Where there are benefits, there are also risks for companies who employ the services of staffing agencies. They may be liable to the contingent worker as an employee of the company. Duration of assignments may range from one day to several years depending on how the worker is treated by the company, the classification of the worker by the company and the relationship between the worker and placement agency. A client company may be held liable to the contingent worker as if they were a company employee. They would be eligible for employee benefits and the company would be responsible for taxes and other employee related costs.
A company may avoid or limit certain types of liability by being cautious of the relationship that is maintained with the worker and by setting clearly defined company policy that distinguishes the rights and obligations of contingent staff. Specifically, employee benefit programs, including health and retirement coverage, should explicitly exclude contingent staff from eligibility. The staffing agency should administer payroll. Contingent workers must understand their status as being employed only by the staffing agency and their tasks and duties should be clearly defined.

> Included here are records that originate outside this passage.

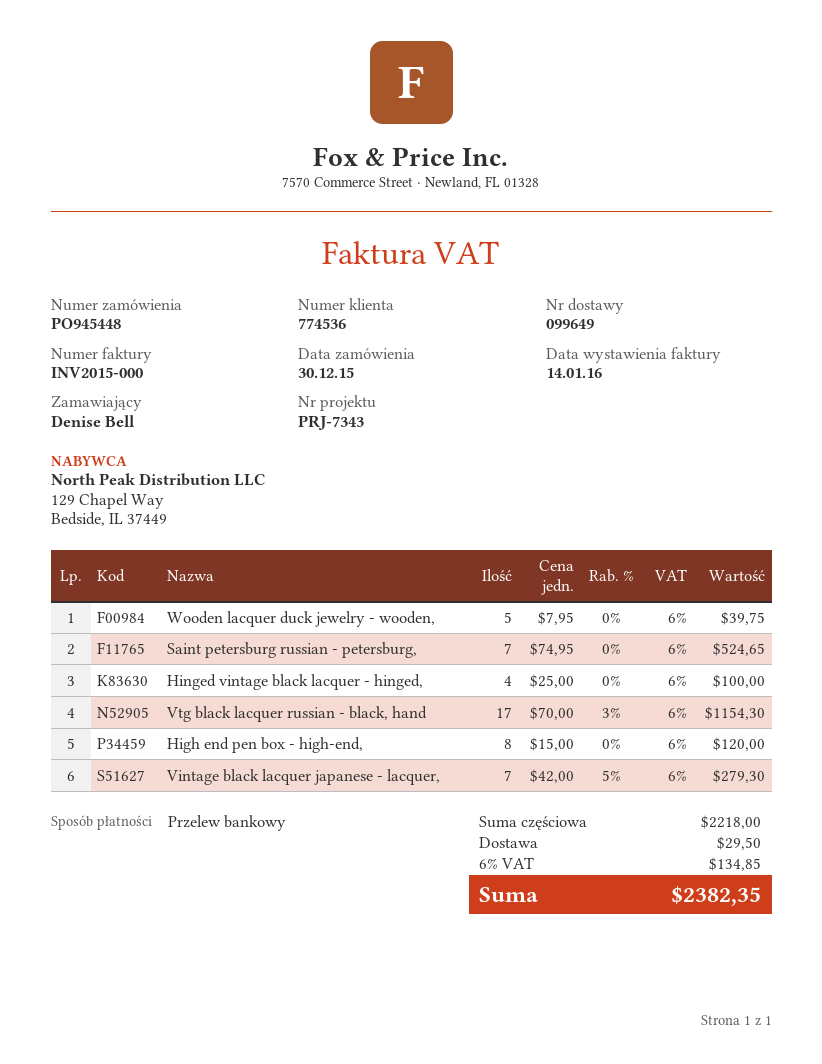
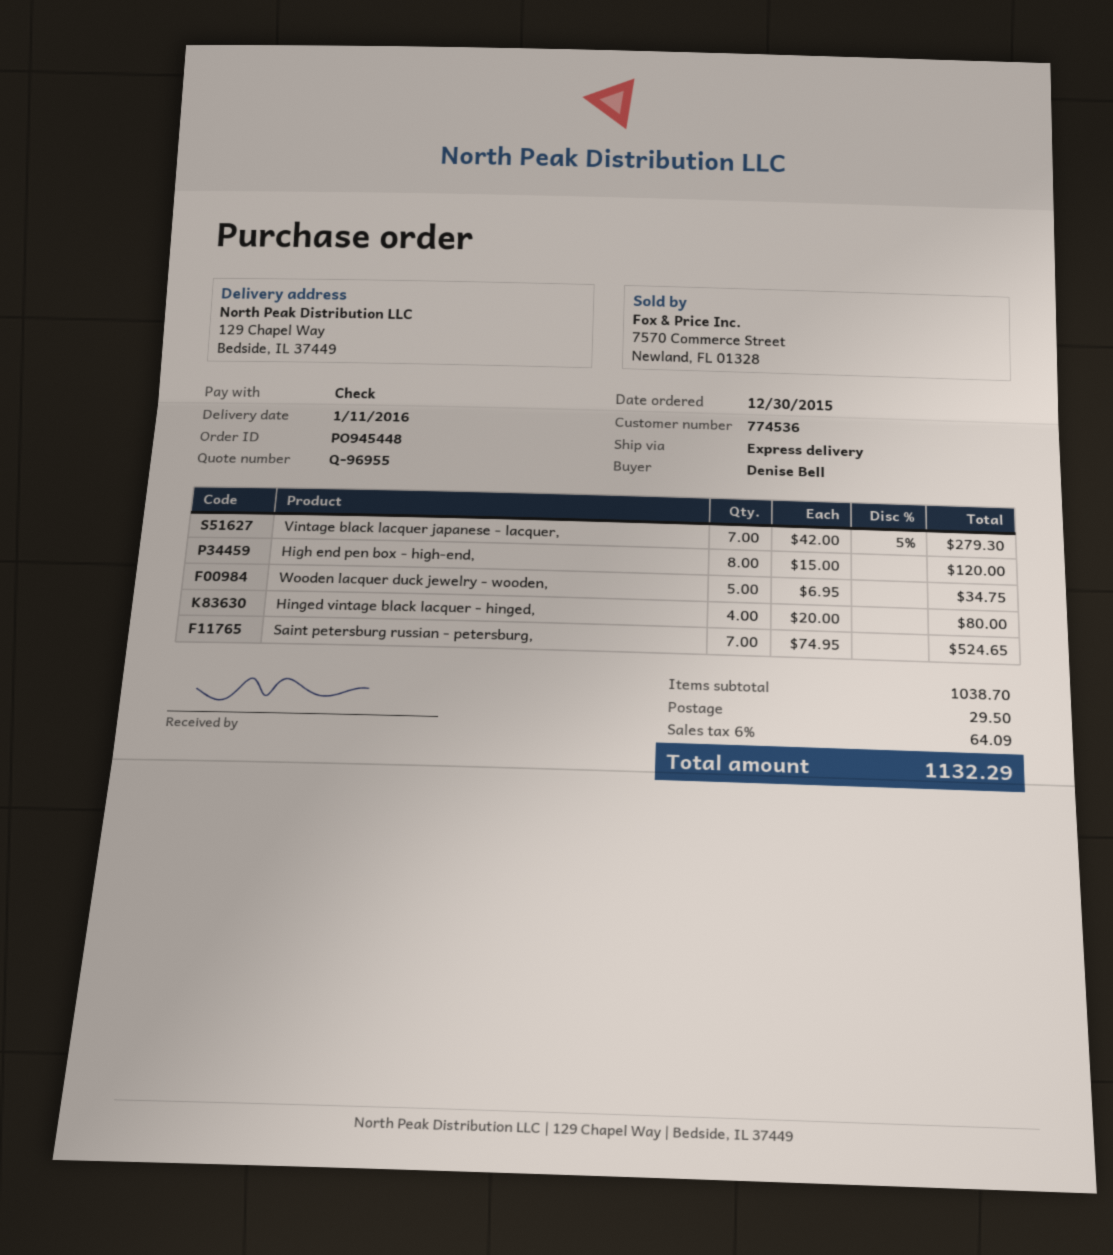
payment method: bank transfer -> cheque
Wooden lacquer duck jewelry - wooden,: 5 x 7.95 = 39.75 -> 5 x 6.95 = 34.75
Hinged vintage black lacquer - hinged,: 4 x 25.00 = 100.00 -> 4 x 20.00 = 80.00
Vtg black lacquer russian - black, hand: 17 x 70.00 - 3% = 1154.30 -> none
subtotal: 2218.00 -> 1038.70
tax: 6% = 134.85 -> 6% = 64.09
total: 2382.35 -> 1132.29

Companies should establish the terms of the employment only with the staffing agency, who should then communicate the terms of the employment with the worker. Also, companies may ask staffing agencies to re-affirm with the worker, that they, not the company, have the right to control and actual control over the work being performed by the employee.
Limiting the duration of time that a contingent worker spends with a company may also prove helpful. If the worker completes the project they were assigned to complete or if the employment term has expired, they should be rehired to another position or rehired for another term instead of switching them between jobs or keeping them past the original term date. A company may also execute an agreement with the staffing agency, which provides for indemnification in the event that the company is found to be a joint employer.
Staffing agencies will continue to provide contingent workers to companies because the benefits outweigh the risks. Agencies institute their own company policy and procedure when taking on and assigning a contingent worker. These policies state the terms of the relationship between the three parties regarding the working relationship. In the event of confusion concerning the liability risk of contingent staffing and to avoid the risk, consult an attorney before reaching an agreement with a staffing agency.